La mare
Il faisait si froid ces jours-ci.
Chaque matin et chaque soir, moi qui me hâtais de foncer quelque part, je passais devant eux qui n'allaient nulle part, je courais devant eux qui attendaient toujours, posés sur la glace de la mare, communiant immobiles dans la même patience.

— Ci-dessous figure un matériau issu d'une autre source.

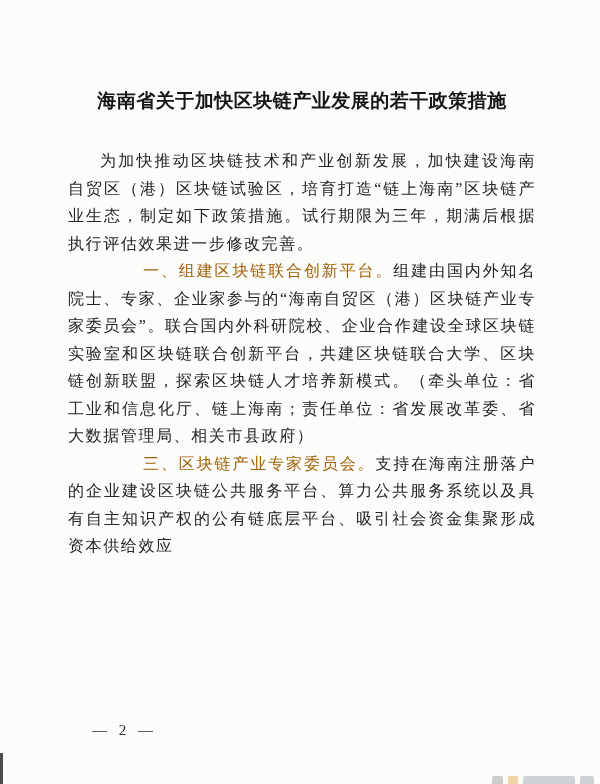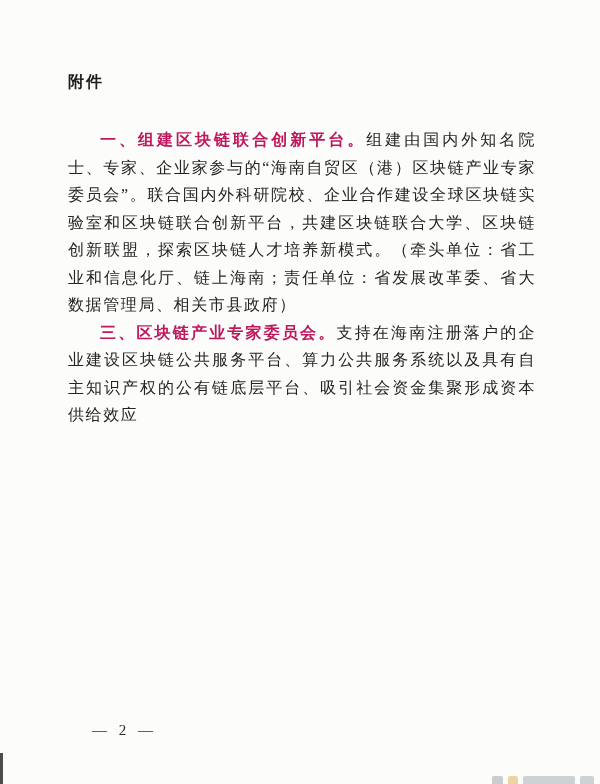"附件" div.attachment-label { html: <div>附件</div> -> none }
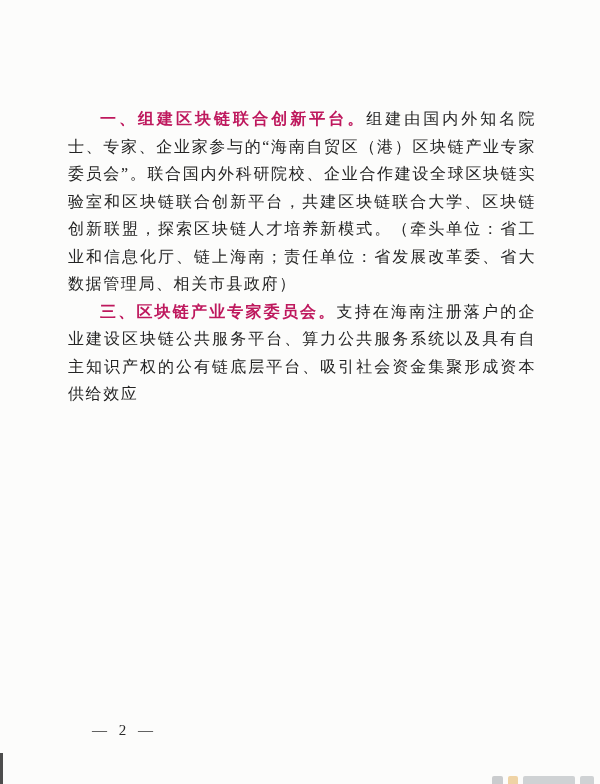"海南省关于加快区块链产业发展的若干政策措施" div.doc-title { html: none -> <div>海南省关于加快区块链产业发展的若干政策措施</div> }
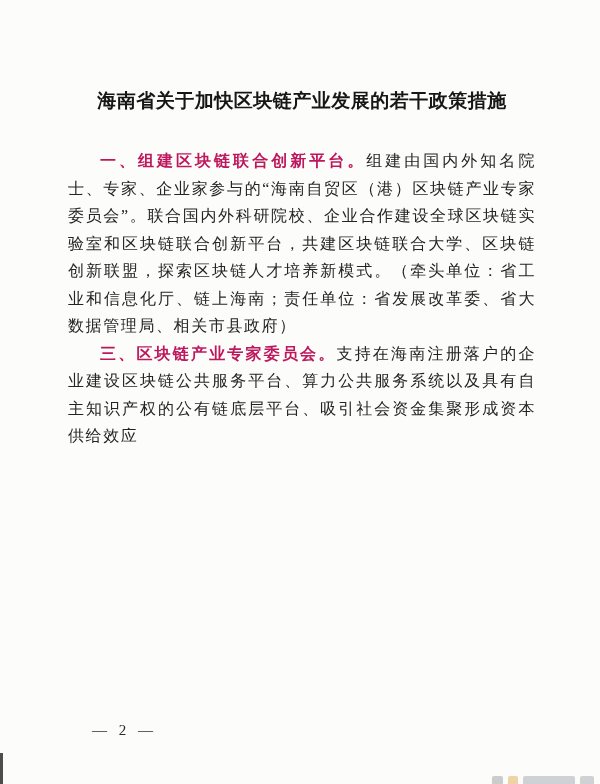"为加快推动区块链技术和产业创新发展，加快建设海南自贸区（港）区块链试验区，培育打" p { html: none -> <p><span>为加快推动区块链技术和产业创新发展，加快建设海南自贸区（港）区块链试验区，培育打造“链上海南”区块链产业生态，制定如下政策措施。试行期限为三年，期满后根据执行评估效果进一步修改完善。</span></p> }
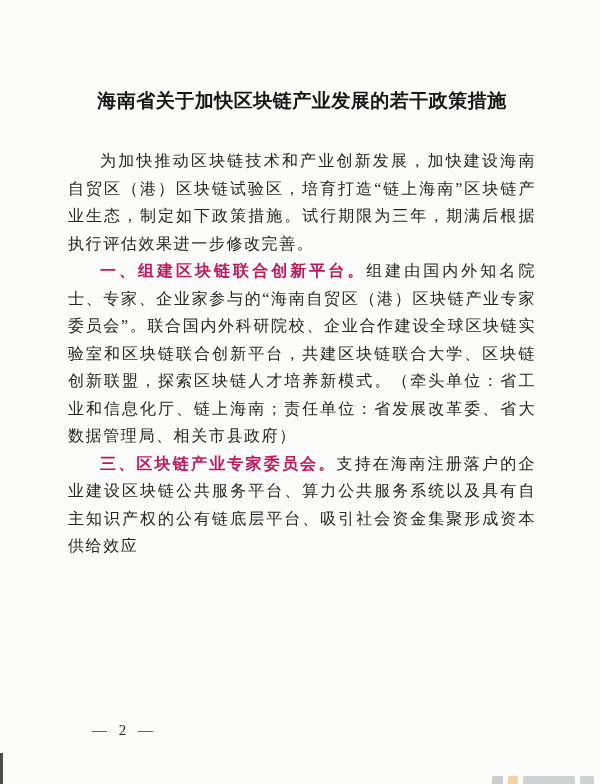"一、组建区块链联合创新平台。" .lead { color: #be185d -> #a16207; font-weight: 700 -> 400; margin-left: none -> 43px }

Qu'attendaient-ils, ainsi groupés ? Que l'eau dégèle, libérant les poissons d'en-dessous aussi immobiles et figés qu'eux-mêmes ? Qu'un grand vent de printemps tout chargé de pollens et d'insectes les emporte à nouveau, en long V de victoire, jusqu'au bord des nuages ? Ou simplement que la tiédeur revenue les autorise enfin à nager, à aimer et à cancaner, à dépenser comme de petits soleils cette énergie qu'ils tentaient, pour durer dans le froid, de contenir en eux ?
Tout cela à la fois, sans doute.
Ils attendaient patients, car il faut bien attendre, quand pour survivre on doit se tenir immobile, se serrer comme un poing sur sa propre chaleur, et refermer ses ailes et replier son coeur, à se faire oublier de la mort aux yeux blancs, ce hibou qui s'abat sur tout ce qui remue.
Ils attendaient ensemble, car on n'a jamais jamais pu le passer seul, quand le monde est de glace, le pont tremblant de givre qui mène au lendemain.